Here's a happy story with a vintage flavour from Los Angeles, where the fascinating-looking Heritage Square Museum has just gained a wonderful new "exhibit". A living history museum depicting southern California as it would have been at the turn of the last century, Heritage Square seems to have a wonderful selection of Victorian-era buildings to its name.  It had never had a chemists - or to use the American vernacular, a drugstore - though, until now.

The manner in which Colonial Drug has been introduced into Heritage Square is a heartwarming example of a business coming full circle and involving three generations of a local pharmaceutical family.  For the original Colonial Drug store, started in the 1920s by Latvian immigrant George Simmons, sat only a few streets away from where Heritage Square is now.  Thanks to Simmons' stockpiling habits his family, consisting of two sons and now their children (all of whom have worked at the various incarnations of Colonial Drug over the years), are in the unique position of having boxes of patent medicines and other vintage treatments from the 1890s to the 1950s.

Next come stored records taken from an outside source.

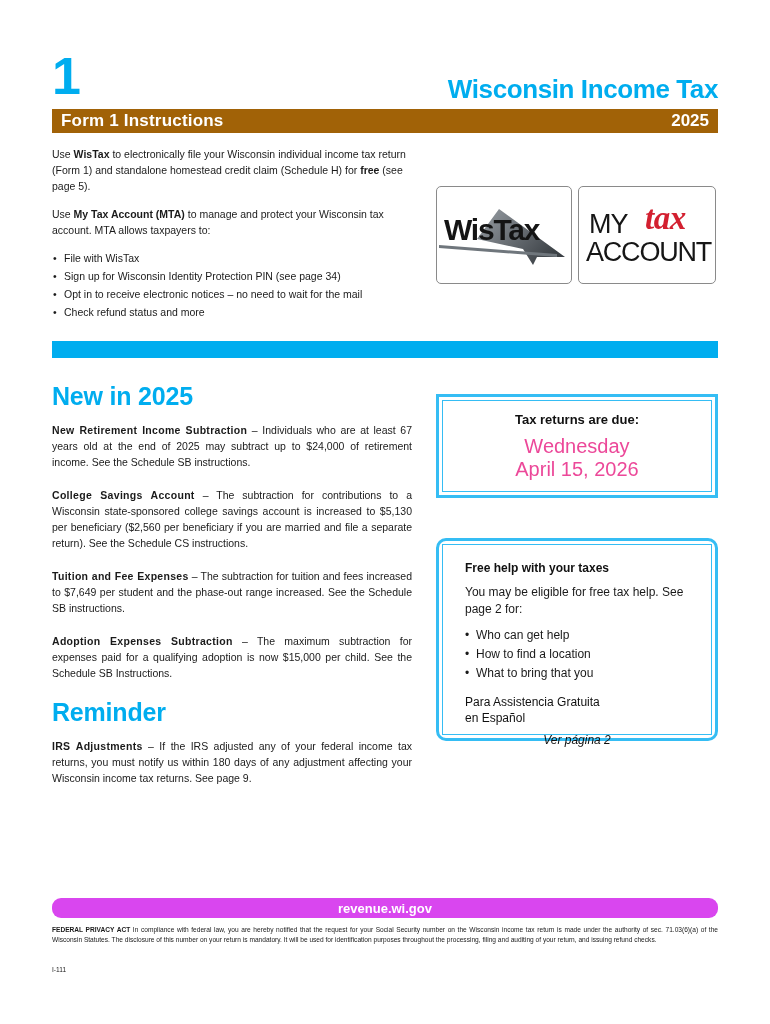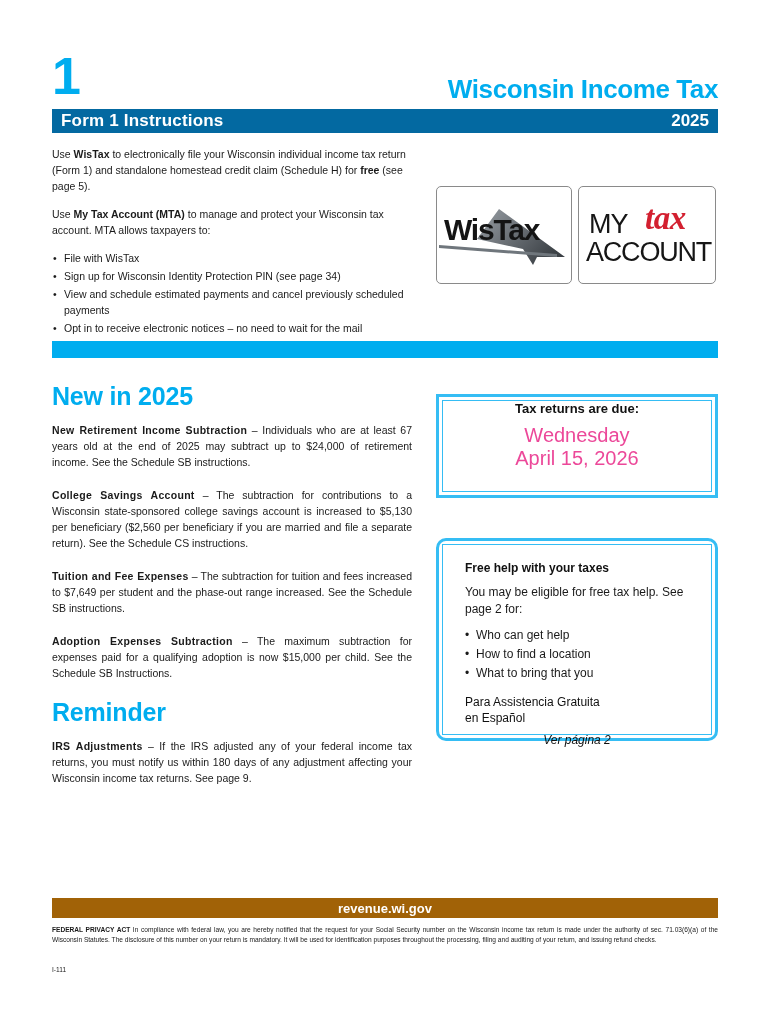"Form 1 Instructions" .form-bar { background: #0369a1 -> #a16207 }
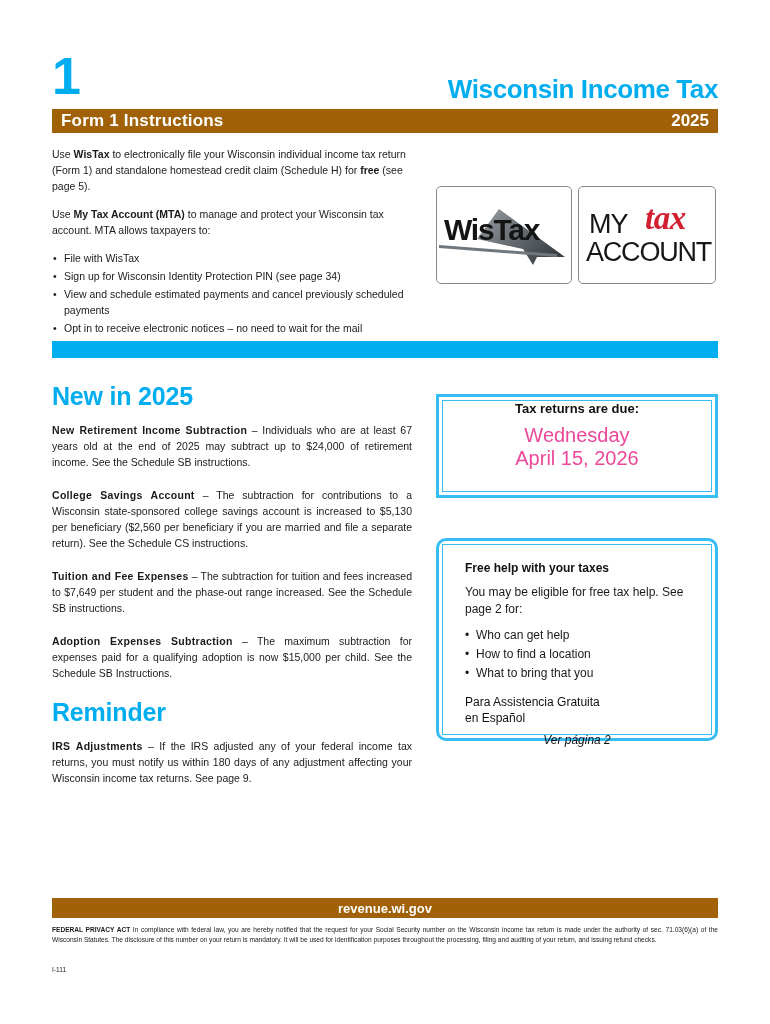"View and schedule estimated payments" li { html: <li>View and schedule estimated payments and cancel previously scheduled payments</li> -> none }
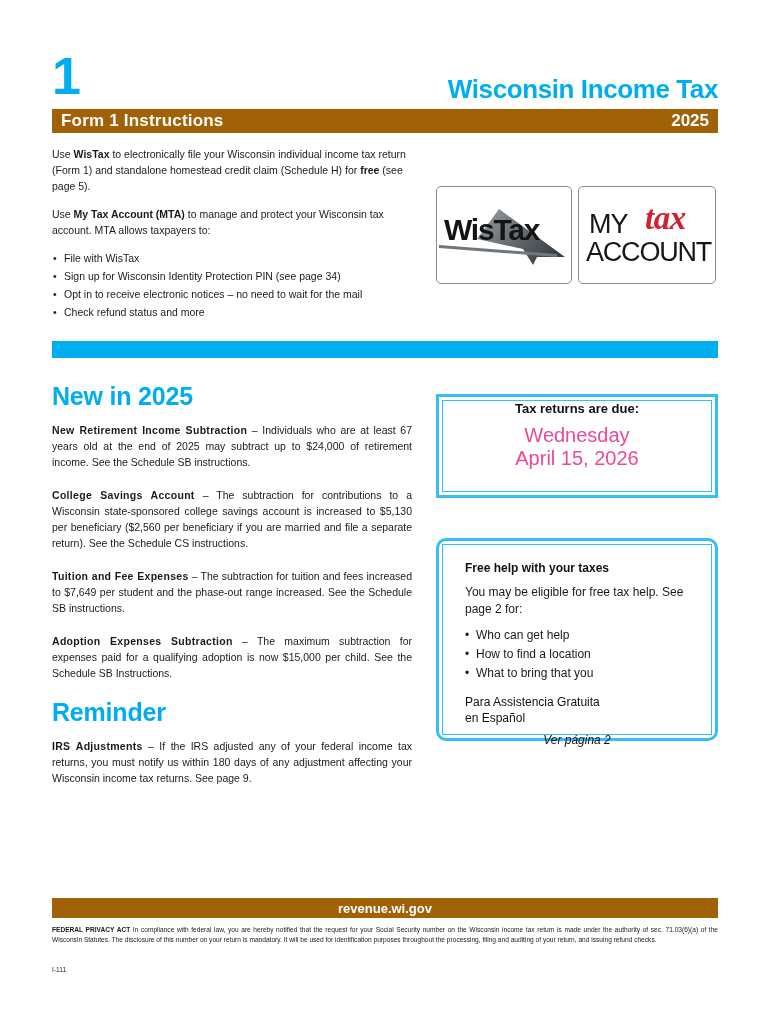"Tax returns are due:" .box-inner { justify-content: none -> center }
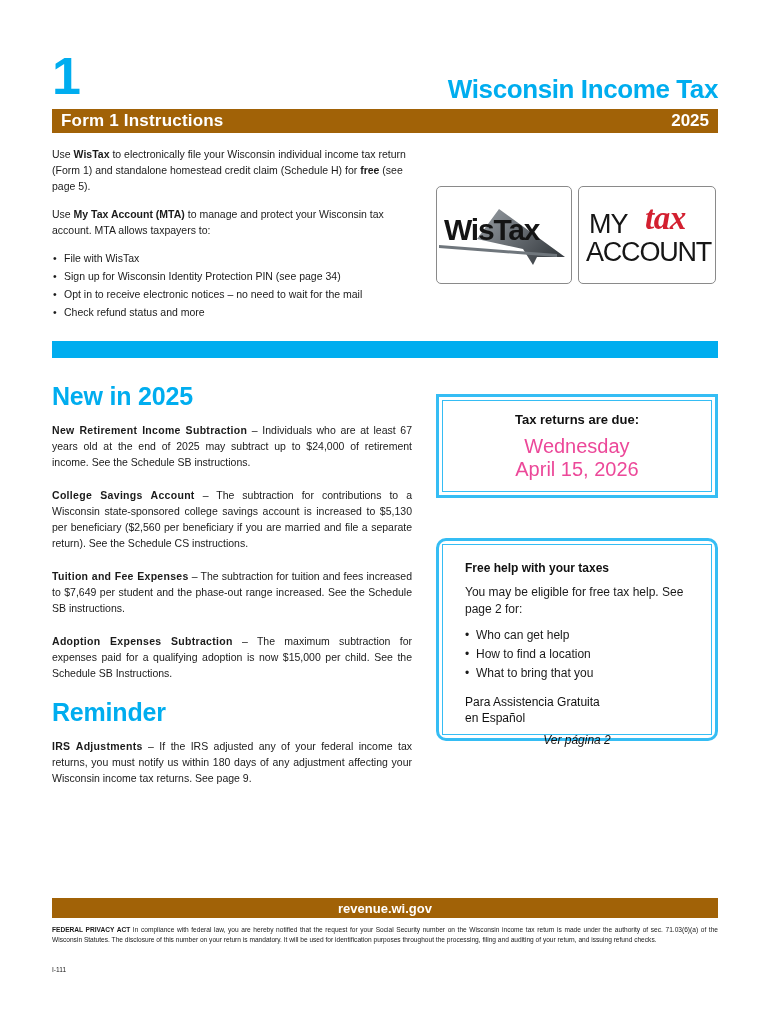"revenue.wi.gov" .footer-bar { background: #a16207 -> #d946ef; border-radius: none -> 9px }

Now after 20 years of sorting through these boxfuls of weird and wonderful potions the brothers Simmons and their families have opened a period-specific Colonial Drug store in the Heritage Square, using all the old products kept by George Simmons all those decades ago.  It was a stroke of minor genius to think of the living history museum as an outlet for these otherwise unwanted goods and top marks must go to Heritage Square people for seeing the potential and allowing - for the first time - the construction of a new building, an exact replica of the original Colonial Drug.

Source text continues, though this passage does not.